Re: QuickLZ compression algorithm (Re: Inclusion in the PostgreSQL backend for toasting rows)

From

"Stephen R. van den Berg"

Date:

05 January 2009, 10:35:31

Alvaro Herrera wrote:
>> On Sat, Jan 3, 2009 at 17:56, Lasse Reinhold <lar@quicklz.com> wrote:

>> > That sounds really exciting, I'd love to see QuickLZ included into
>> > PostgreSQL. I'd be glad to offer support and add custom optimizations,
>> > features or hacks or whatever should turn up.

>> > My only concern is to avoid undermining the commercial license, but this
>> > can, as you suggest, be solved by exceptionally allowing QuickLZ to be
>> > linked with PostgreSQL. Since I have exclusive copyright of QuickLZ any
>> > construction is possible.

>Hmm ... keep in mind that PostgreSQL is used as a base for a certain
>number of commercial, non-BSD products (Greenplum, Netezza,
>EnterpriseDB, Truviso, are the ones that come to mind).  Would this
>exception allow for linking QuickLZ with them too?  It doesn't sound to
>me like you're open to relicensing it under BSD, which puts us in an
>uncomfortable position.

I'm not speaking for Lasse, merely providing food for thought, but it sounds
feasible to me (and conforming to Lasse's spirit of his intended license)
to put something like the following license on his code, which would allow
inclusion into the PostgreSQL codebase and not restrict usage in any
of the derived works:

"Grant license to use the code in question without cost, provided thatthe code is being linked to at least 50% of the
PostgreSQLcode it isbeing distributed alongside with."
 

This should allow commercial reuse in derived products without undesirable
sideeffects.
-- 
Sincerely,          Stephen R. van den Berg.

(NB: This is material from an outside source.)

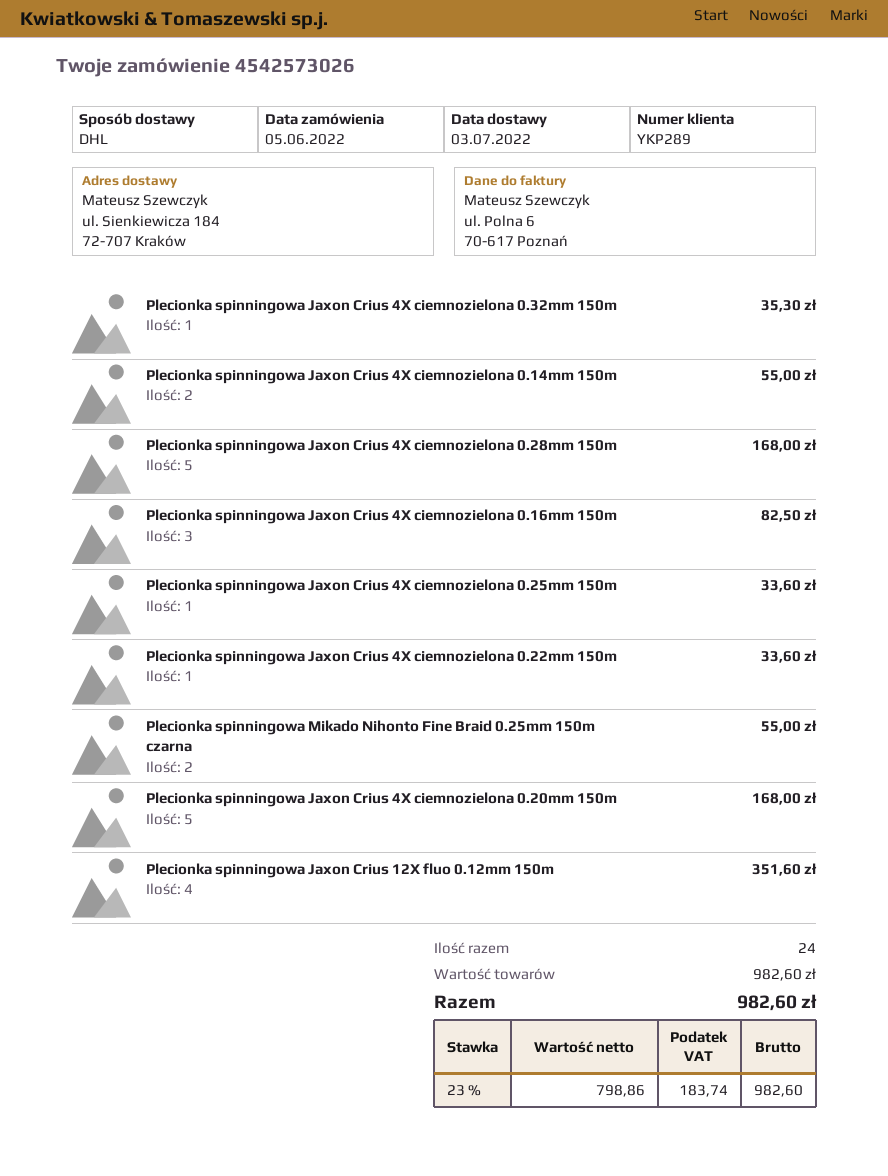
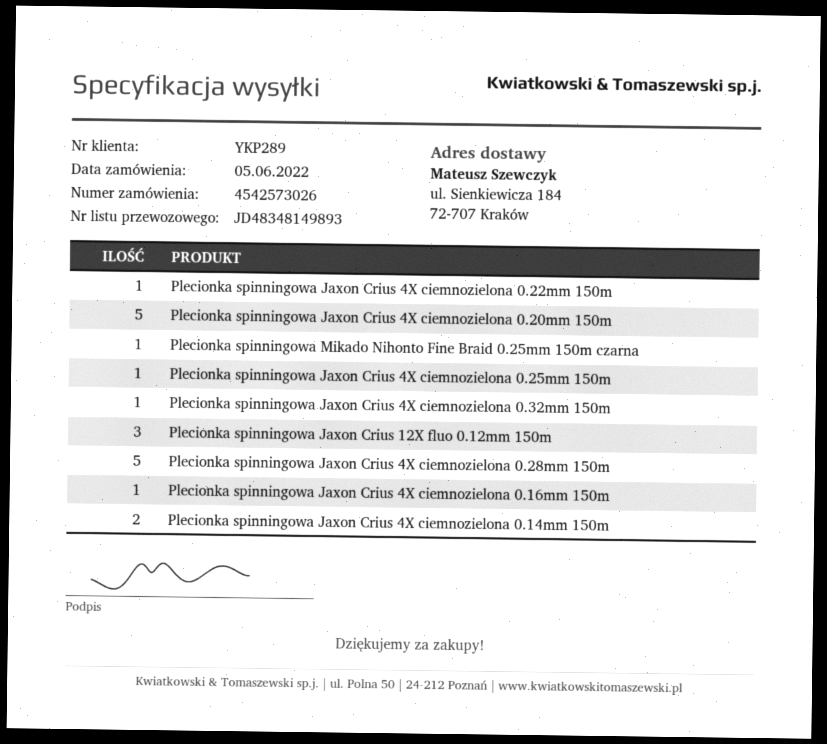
Plecionka spinningowa Jaxon Crius 4X ciemnozielona 0.16mm 150m: 3 -> 1
Plecionka spinningowa Mikado Nihonto Fine Braid 0.25mm 150m czarna: 2 -> 1
Plecionka spinningowa Jaxon Crius 12X fluo 0.12mm 150m: 4 -> 3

"Well, if we're going to make a party of it, let's nibble Nobby's nuts!"

Re: QuickLZ compression algorithm (Re: Inclusion in the PostgreSQL backend for toasting rows)

From

"Douglas McNaught"

Date:

05 January 2009, 13:28:50

On Mon, Jan 5, 2009 at 3:18 AM, Stephen R. van den Berg <srb@cuci.nl> wrote:
> I'm not speaking for Lasse, merely providing food for thought, but it sounds
> feasible to me (and conforming to Lasse's spirit of his intended license)
> to put something like the following license on his code, which would allow
> inclusion into the PostgreSQL codebase and not restrict usage in any
> of the derived works:
>
> "Grant license to use the code in question without cost, provided that
>  the code is being linked to at least 50% of the PostgreSQL code it is
>  being distributed alongside with."
>
> This should allow commercial reuse in derived products without undesirable
> sideeffects.

I think Postgres becomes non-DFSG-free if this is done.  All of a
sudden one can't pull arbitrary pieces of code out of PG and use them
in other projects (which I'd argue is the intent if not the letter of
the DFSG).  Have we ever allowed code in on these terms before?  Are
we willing to be dropped from Debian and possibly Red Hat if this is
the case?

-Doug

Re: QuickLZ compression algorithm (Re: Inclusion in the PostgreSQL backend for toasting rows)

From

Andrew Dunstan

Date:

05 January 2009, 13:40:45


Douglas McNaught wrote:
> On Mon, Jan 5, 2009 at 3:18 AM, Stephen R. van den Berg <srb@cuci.nl> wrote:
>   
>> I'm not speaking for Lasse, merely providing food for thought, but it sounds
>> feasible to me (and conforming to Lasse's spirit of his intended license)
>> to put something like the following license on his code, which would allow
>> inclusion into the PostgreSQL codebase and not restrict usage in any
>> of the derived works:
>>
>> "Grant license to use the code in question without cost, provided that
>>  the code is being linked to at least 50% of the PostgreSQL code it is
>>  being distributed alongside with."
>>
>> This should allow commercial reuse in derived products without undesirable
>> sideeffects.
>>     
>
> I think Postgres becomes non-DFSG-free if this is done.  All of a
> sudden one can't pull arbitrary pieces of code out of PG and use them
> in other projects (which I'd argue is the intent if not the letter of
> the DFSG).  Have we ever allowed code in on these terms before?  Are
> we willing to be dropped from Debian and possibly Red Hat if this is
> the case?
>
>
>   

Presumably a clean room implementation of this algorithm would get us 
over these hurdles, if anyone wants to undertake it.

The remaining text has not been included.